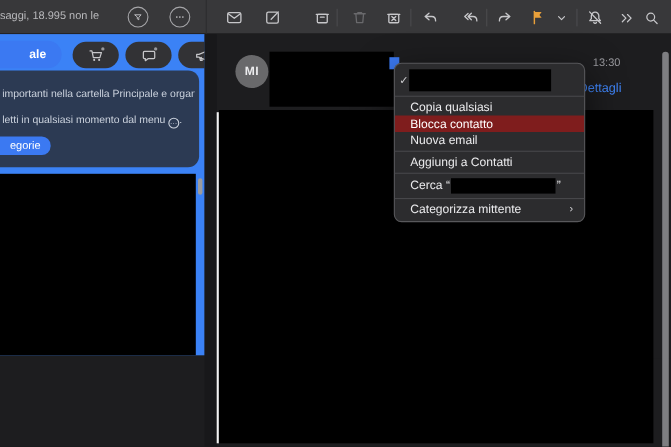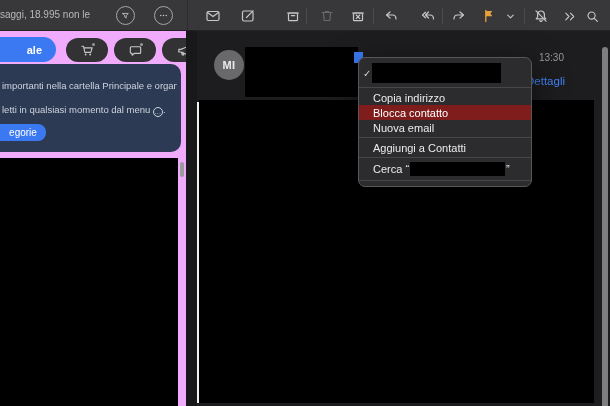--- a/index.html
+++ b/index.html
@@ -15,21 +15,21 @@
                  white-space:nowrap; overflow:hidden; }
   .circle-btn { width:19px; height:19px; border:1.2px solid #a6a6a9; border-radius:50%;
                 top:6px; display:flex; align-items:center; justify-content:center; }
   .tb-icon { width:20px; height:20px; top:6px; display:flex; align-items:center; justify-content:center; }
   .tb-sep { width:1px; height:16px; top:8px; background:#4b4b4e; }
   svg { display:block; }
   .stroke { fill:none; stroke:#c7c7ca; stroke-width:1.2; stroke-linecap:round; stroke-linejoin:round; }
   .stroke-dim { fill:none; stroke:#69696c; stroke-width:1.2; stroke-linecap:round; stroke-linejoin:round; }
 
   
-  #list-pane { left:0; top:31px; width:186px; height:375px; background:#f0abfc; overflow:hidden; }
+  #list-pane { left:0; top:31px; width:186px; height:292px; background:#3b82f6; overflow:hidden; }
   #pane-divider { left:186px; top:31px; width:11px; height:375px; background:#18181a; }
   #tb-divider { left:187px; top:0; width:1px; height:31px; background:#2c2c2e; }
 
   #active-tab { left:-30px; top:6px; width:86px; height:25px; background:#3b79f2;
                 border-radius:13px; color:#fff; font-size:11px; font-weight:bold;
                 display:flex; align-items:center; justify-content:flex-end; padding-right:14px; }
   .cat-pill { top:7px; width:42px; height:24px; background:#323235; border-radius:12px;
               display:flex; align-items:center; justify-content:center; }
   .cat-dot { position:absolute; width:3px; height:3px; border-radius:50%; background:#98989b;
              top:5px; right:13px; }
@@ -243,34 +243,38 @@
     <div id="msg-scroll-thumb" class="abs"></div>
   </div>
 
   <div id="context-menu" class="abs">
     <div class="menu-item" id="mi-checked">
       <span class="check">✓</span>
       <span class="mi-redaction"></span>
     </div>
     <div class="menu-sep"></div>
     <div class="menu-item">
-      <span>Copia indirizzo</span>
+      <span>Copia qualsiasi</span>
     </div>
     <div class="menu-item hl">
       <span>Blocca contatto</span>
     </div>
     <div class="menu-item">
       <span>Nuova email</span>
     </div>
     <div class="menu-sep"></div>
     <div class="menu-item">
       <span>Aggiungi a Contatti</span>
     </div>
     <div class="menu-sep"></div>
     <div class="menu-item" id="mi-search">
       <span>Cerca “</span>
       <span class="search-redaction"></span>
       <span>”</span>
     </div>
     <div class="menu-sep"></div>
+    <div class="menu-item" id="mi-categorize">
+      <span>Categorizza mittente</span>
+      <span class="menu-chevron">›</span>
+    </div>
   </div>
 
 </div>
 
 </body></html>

------------------------

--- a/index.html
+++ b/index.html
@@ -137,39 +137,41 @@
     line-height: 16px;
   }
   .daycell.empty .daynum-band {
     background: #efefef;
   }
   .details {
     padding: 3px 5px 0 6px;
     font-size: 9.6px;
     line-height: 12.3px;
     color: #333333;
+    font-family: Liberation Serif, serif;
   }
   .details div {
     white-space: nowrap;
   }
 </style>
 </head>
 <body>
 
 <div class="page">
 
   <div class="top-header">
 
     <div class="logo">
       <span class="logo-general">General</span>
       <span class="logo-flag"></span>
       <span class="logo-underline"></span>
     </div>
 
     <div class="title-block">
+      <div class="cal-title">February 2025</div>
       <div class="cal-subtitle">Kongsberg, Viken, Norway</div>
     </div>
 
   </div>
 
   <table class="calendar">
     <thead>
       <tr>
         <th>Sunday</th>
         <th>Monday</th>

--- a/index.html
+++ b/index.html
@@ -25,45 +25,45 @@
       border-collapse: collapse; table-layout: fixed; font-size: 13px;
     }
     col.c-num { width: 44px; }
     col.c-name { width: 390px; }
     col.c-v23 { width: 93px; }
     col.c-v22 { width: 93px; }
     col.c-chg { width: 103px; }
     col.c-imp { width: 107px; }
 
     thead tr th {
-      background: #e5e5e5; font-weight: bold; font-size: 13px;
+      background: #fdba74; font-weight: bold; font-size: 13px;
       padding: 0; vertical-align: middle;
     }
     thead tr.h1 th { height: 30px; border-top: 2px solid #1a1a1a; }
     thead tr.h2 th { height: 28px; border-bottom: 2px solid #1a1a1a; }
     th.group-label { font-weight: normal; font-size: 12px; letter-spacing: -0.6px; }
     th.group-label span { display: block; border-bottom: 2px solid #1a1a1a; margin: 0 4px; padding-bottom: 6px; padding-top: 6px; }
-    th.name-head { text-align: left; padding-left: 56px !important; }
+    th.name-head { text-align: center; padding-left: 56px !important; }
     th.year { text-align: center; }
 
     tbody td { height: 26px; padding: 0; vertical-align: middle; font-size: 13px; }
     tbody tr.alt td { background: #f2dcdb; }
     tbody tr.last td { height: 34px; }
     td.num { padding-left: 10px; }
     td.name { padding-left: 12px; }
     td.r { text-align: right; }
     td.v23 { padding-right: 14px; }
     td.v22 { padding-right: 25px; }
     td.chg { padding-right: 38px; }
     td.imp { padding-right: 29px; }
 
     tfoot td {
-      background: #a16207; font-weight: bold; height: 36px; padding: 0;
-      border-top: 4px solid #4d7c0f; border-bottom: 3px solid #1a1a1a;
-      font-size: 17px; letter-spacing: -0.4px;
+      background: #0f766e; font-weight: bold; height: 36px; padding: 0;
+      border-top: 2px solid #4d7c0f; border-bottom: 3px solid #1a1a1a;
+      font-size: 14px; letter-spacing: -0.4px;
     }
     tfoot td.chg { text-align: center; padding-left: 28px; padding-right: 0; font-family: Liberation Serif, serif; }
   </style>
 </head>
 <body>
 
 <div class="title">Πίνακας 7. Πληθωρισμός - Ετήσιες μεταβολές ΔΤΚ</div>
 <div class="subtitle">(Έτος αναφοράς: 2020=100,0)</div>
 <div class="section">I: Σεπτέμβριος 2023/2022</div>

------------------------

_What you will do_: Above are the records; copy exactly the lines from the line with "<span>Nuova email</span>" through the line with "</body></html>", both included.

_Exercise solution_:
       <span>Nuova email</span>
     </div>
     <div class="menu-sep"></div>
     <div class="menu-item">
       <span>Aggiungi a Contatti</span>
     </div>
     <div class="menu-sep"></div>
     <div class="menu-item" id="mi-search">
       <span>Cerca “</span>
       <span class="search-redaction"></span>
       <span>”</span>
     </div>
     <div class="menu-sep"></div>
+    <div class="menu-item" id="mi-categorize">
+      <span>Categorizza mittente</span>
+      <span class="menu-chevron">›</span>
+    </div>
   </div>
 
 </div>
 
 </body></html>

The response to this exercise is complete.